Ogni militante del Partito Repubblicano Italiano dovrebbe ponderare seriamente l’idea di svolgere Servizio Civile per un anno. E la Federazione Giovanile dovrebbe orientare verso quest’indirizzo i nostri iscritti. I giovamenti sono molteplici, la crescita della propria autostima e della reputazione, l’apprendimento nell’interfacciarsi con pubbliche relazioni all’interno di un ambiente codificato, ma soprattutto il rendersi utile per il Paese. Infatti, grazie all’Europa l’Italia ha conosciuto e vive un inedito periodo di pace e, sebbene le problematiche legate alla criminalità organizzata ed alle parentesi terroristiche, a più di una generazione è stato esonerato l’obbligo di immolarsi nell’estremo sacrificio contro un nemico straniero.
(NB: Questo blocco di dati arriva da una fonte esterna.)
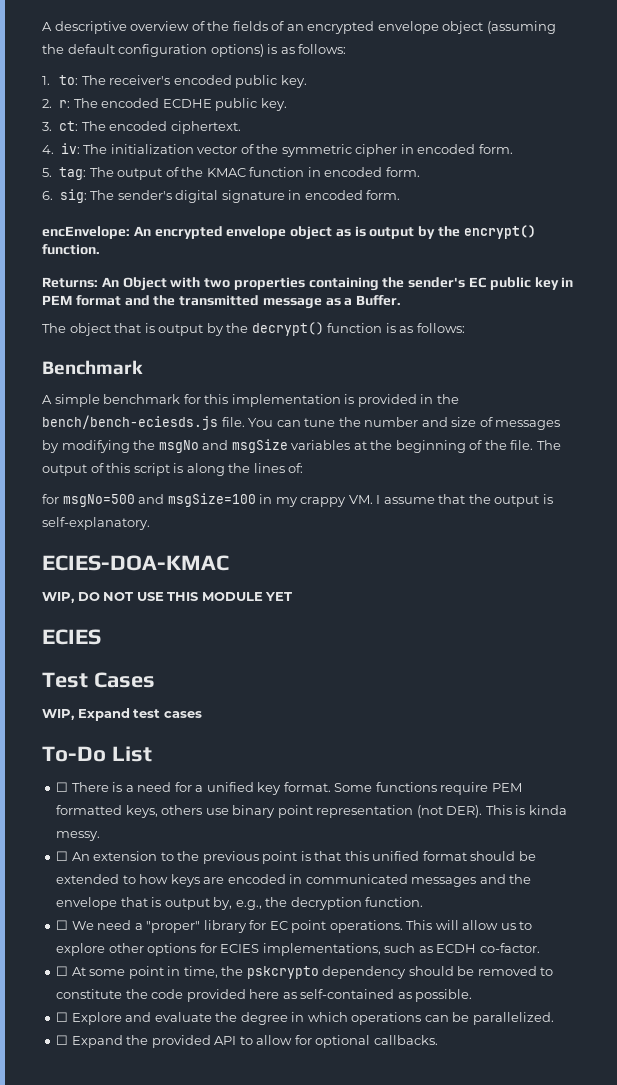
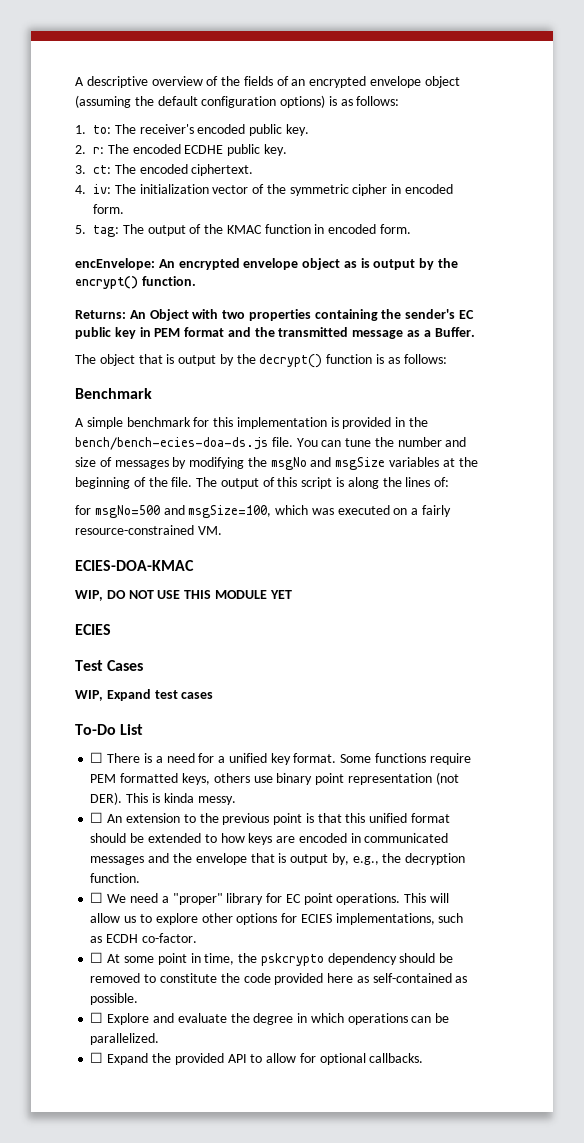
[42,189,401,203] // 6. sig: The sender's digital signature in encoded form. -> (412, 229) none
[42,415,218,430] bench/bench-eciesds.js -> [75,437,268,450] bench/bench-ecies-doa-ds.js
[167,493,553,507] [42,517,150,530] msgSize=100 in my crappy VM. I assume that the output is self-explanatory. -> [188,505,452,518] [75,525,222,535] msgSize=100, which was executed on a fairly resource-constrained VM.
L’articolo 52 della nostra Costituzione recita come sia sacro dovere del Cittadino la difesa della Patria. Tale concetto in questo periodo storico deve essere reinterpretato, ovviamente in chiave repubblicana, memori di quell’ideologia di nazione armata, dove quel «militi tutti soldato nessuno» di Carlo Cattaneo e riecheggiate nell’omonimo Pisacane trovi un innovato significato. Attraverso il Servizio Civile si difende la Patria attraverso il concorso diretto ad un’assistenza sociale sempre più in difficoltà, si presta con solidarietà il proprio impegno alla tutela ad un’eredità storico culturale immensa, che coi mezzi ordinari lo Stato non riesce a garantire, si porta sollievo specie nei piccoli enti locali, casa più prossima delle categorie più in difficoltà.

Il Partito in ciò sia vigile protagonista del suo tempo. Sono positive le recenti conferme sui bandi integrativi per il Servizio Civile, rifinanziati dopo una serrata trattativa condotta dai delegati dei volontari, i quali però devono essere supportati, poiché spesso unica espressione di quella gioventù impegnata in aree che come la Calabria si erano viste più che dimezzate le posizioni disponibili. Il repubblicanesimo è pragmatismo, è militanza, è azione sottoposta ad un’etica.